-- Input data follows --

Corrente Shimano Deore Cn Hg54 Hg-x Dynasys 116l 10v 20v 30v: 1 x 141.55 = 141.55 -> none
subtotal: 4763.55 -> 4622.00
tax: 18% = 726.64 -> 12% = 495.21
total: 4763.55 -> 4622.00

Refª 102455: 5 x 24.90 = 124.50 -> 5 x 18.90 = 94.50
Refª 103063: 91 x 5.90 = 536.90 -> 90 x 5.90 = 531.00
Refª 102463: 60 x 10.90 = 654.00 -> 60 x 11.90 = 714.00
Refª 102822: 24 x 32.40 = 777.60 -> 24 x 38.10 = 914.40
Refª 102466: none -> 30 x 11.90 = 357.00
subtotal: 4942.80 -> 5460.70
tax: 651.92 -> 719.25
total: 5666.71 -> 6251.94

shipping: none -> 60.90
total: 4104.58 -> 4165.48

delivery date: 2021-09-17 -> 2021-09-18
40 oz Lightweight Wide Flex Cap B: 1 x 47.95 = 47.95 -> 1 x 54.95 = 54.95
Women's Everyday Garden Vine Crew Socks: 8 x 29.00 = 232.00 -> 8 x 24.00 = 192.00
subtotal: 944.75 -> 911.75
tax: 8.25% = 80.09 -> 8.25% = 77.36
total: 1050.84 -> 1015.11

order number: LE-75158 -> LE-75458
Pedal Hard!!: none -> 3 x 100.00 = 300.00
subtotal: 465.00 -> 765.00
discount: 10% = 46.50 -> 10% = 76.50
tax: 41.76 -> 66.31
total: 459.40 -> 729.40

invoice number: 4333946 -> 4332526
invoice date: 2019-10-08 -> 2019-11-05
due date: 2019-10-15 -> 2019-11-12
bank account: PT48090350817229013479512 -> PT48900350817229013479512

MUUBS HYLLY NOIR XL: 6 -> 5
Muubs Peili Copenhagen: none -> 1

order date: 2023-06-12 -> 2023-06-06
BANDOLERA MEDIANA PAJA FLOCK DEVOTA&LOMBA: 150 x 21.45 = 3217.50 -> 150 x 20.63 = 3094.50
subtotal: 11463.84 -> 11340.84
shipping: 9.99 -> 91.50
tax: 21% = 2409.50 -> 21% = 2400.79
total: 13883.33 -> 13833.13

-- Input data concluded --

--- Task description ---
When the line with "Refª 103063: 91" is reached in the data above, begin copying, and stop after the line with "delivery date: 2021-09-17 -> 2021-09-18"; copy each line exactly, both ends included.

--- Reply to the exercise ---
Refª 103063: 91 x 5.90 = 536.90 -> 90 x 5.90 = 531.00
Refª 102463: 60 x 10.90 = 654.00 -> 60 x 11.90 = 714.00
Refª 102822: 24 x 32.40 = 777.60 -> 24 x 38.10 = 914.40
Refª 102466: none -> 30 x 11.90 = 357.00
subtotal: 4942.80 -> 5460.70
tax: 651.92 -> 719.25
total: 5666.71 -> 6251.94

shipping: none -> 60.90
total: 4104.58 -> 4165.48

delivery date: 2021-09-17 -> 2021-09-18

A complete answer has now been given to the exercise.